Jacob Vicente defende debate permanente sobre saúde mental e cuidados primários no país

A intersectorialidade e a transversalidade das questões de saúde mental recomendam um debate sério em Cabo Verde para desmistificar a situação de pessoas doentes e mostrar à sociedade que todos necessitam de cuidados primários nesta especialidade.

A afirmação é do responsável do Centro de Atendimento Psicológico, Jacob Vicente, em declarações à Inforpress para falar sobre o primeiro Congresso Internacional de Saúde Mental em Cabo Verde, a acontecer nos dias 24 e 25 sob o lema “Saúde mental uma necessidade inadiável, um compromisso de todos”.
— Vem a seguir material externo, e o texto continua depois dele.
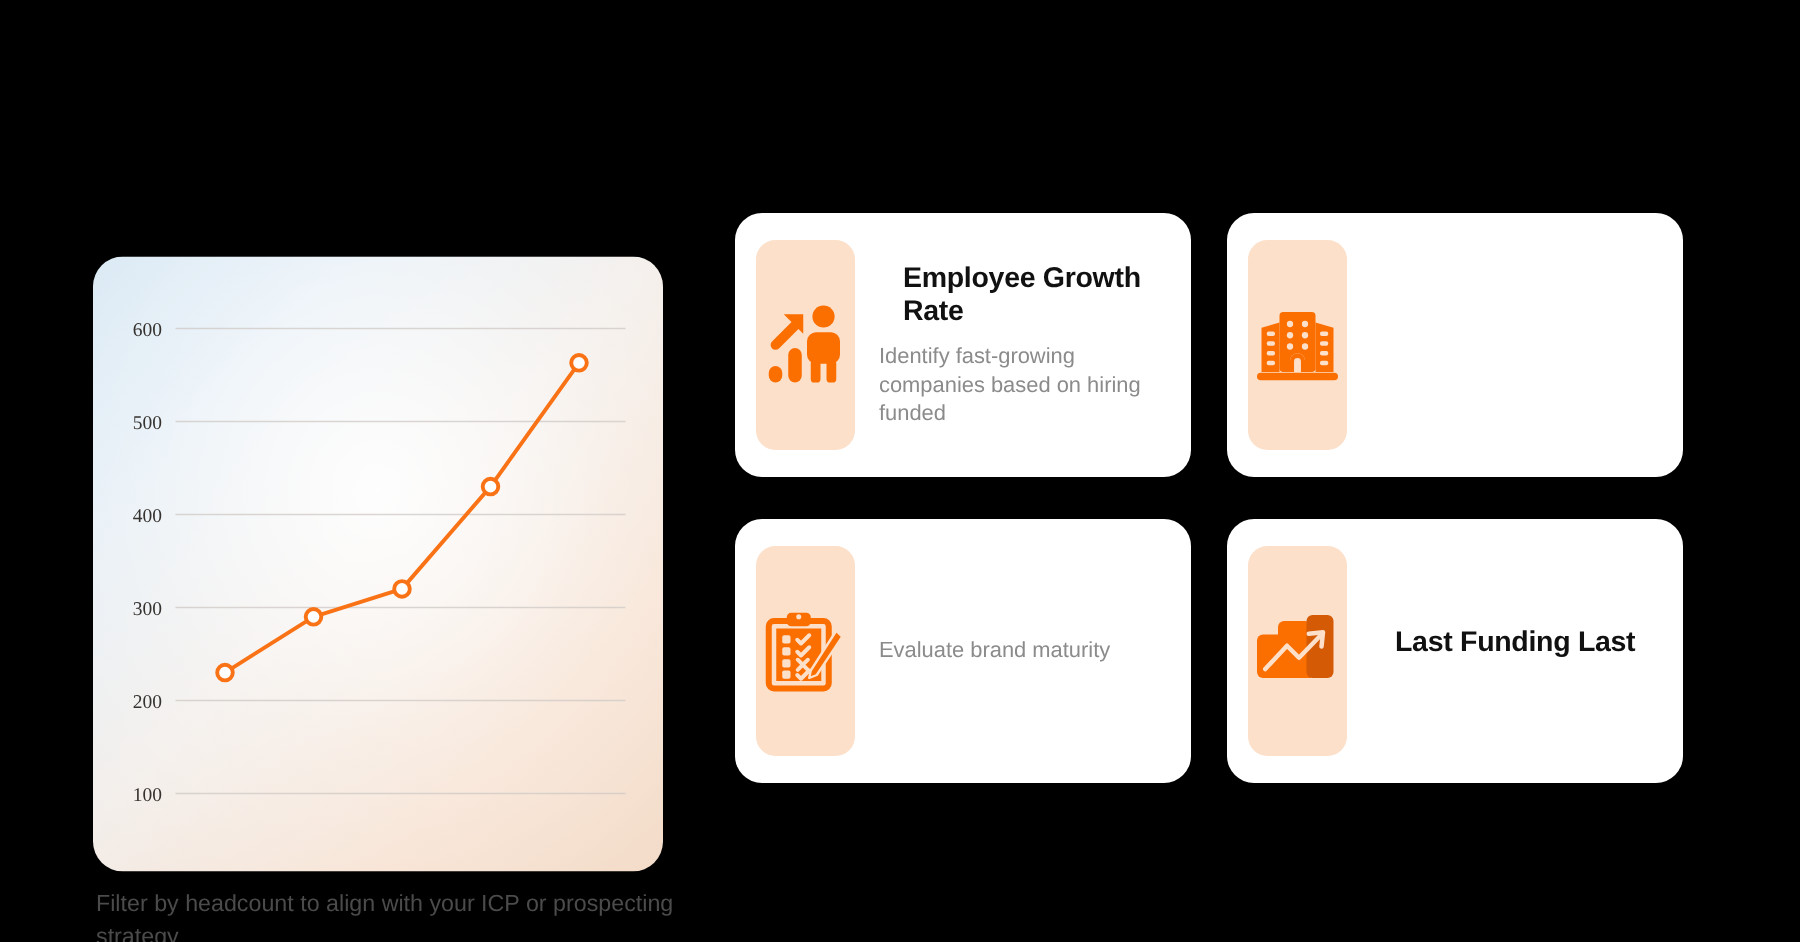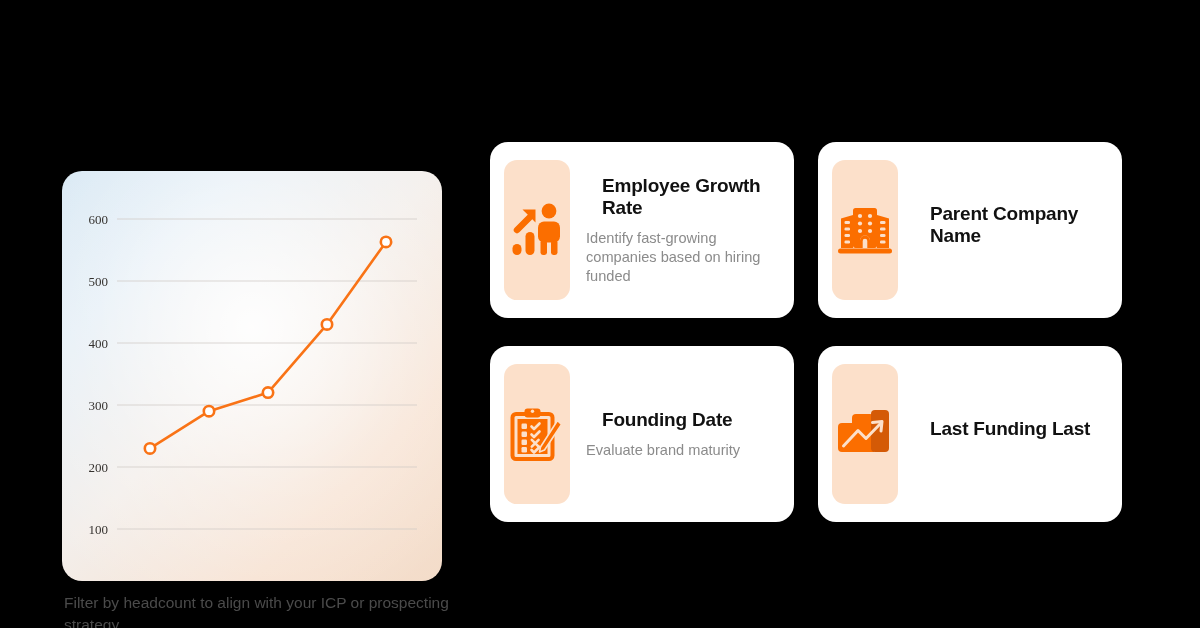"Parent Company Name" p.card-title { html: <p>Parent Company Name</p> -> none }
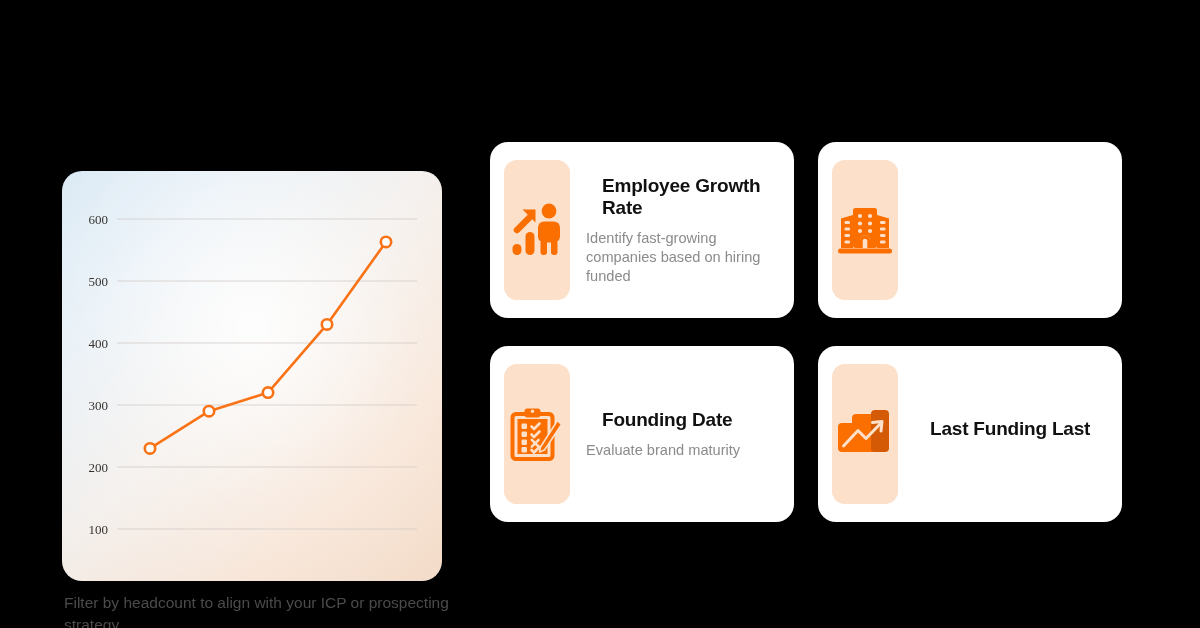"Founding Date" p.card-title { html: <p>Founding Date</p> -> none }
“Queremos com este congresso colocar na agenda nacional um debate sobre a saúde mental para desmistificar a situação de pessoas doentes e mostrar à sociedade que não são apenas as pessoas em estado avançado da doença que necessitam de cuidados”, disse, indicando as várias formas de as pessoas identificarem quando não estão bem em relação à sua saúde mental.

O primeiro passo, segundo disse, é procurar um profissional da área nos cuidados primários visando com isso prevenir os agravos.

Destacou ainda a necessidade de, na área da saúde mental, se ampliar as atenções, em todos os níveis, assim como uma maior necessidade de sensibilização e cuidados, qualificação dos profissionais, bem como maior atenção psicossocial.

O congresso, explicou, vai incidir sobre quatro eixos, sendo estes relacionados com a saúde mental e física; suicídios; saúde mental dos funcionários públicos em Cabo Verde; saúde mental nas escolas para esclarecer aos pais sobre o que se passa com os adolescentes, o seu envolvimento com o álcool, as drogas, assim como a violência.

Convidado a deitar um olhar sobre o Plano Estratégico da Saúde Mental em Cabo Verde, Jacob Vicente ressaltou que o plano não é conhecido, apesar de estar a ser implementado há um ano.

“O plano estratégico da saúde mental não é conhecido, apesar de se afirmar que há quase um ano que está sendo implementado. Penso que a socialização não foi o mais conveniente e muitas pessoas da área da saúde não conhecem este plano”, defendeu, sublinhando que um plano de saúde mental deve envolver toda a sociedade civil e sair fora das paredes do ministério.

Sublinhou ainda que a Cidade da Praia tem uma média de 200 mil habitantes e que não possui estruturas de saúde para responder à demanda quanto à saúde mental, lembrando, por outro lado, que quem trata a parte primária nesta área são os psicólogos e não o psiquiatra.

Realça que o congresso vai debater, também, a necessidade de uma parceria público/privada, para que quem esteja fora do sistema público possa, também, contribuir para o bem-estar da saúde mental dos cabo-verdianos.

Segundo o responsável do Centro de Atendimento Psicológico, existem 30 profissionais da área de saúde mental no País, sendo que a maior parte não está no sistema nacional.

Lembra que a Organização Mundial da Saúde (OMS) declara que a saúde mental é o estado em que o indivíduo está de bem consigo mesmo e consegue resolver o stress do dia-a-dia e dar sua contribuição à comunidade.

“Um indivíduo enquadrado dentro desta definição da saúde mental não comete assassinato, feminicídio, delinquência e nem viola o seu filho (a)”, acrescentou, apelando a quem de direito a uma mudança nesta matéria, começando por uma maior presença de psicólogos clínicos e assistentes sociais no terreno para falar com a comunidade e as famílias dos pacientes sobre certos temas.

Neste âmbito, apela a sociedade civil a participar no congresso por forma a conhecerem melhor a situação da saúde mental no País.

O congresso que conta com cerca de 80 pessoas vai ter lugar no auditório da Federação Cabo-verdiana de Futebol e a inscrição, que custa seis mil escudos (três mil escudos por dia), já está aberta.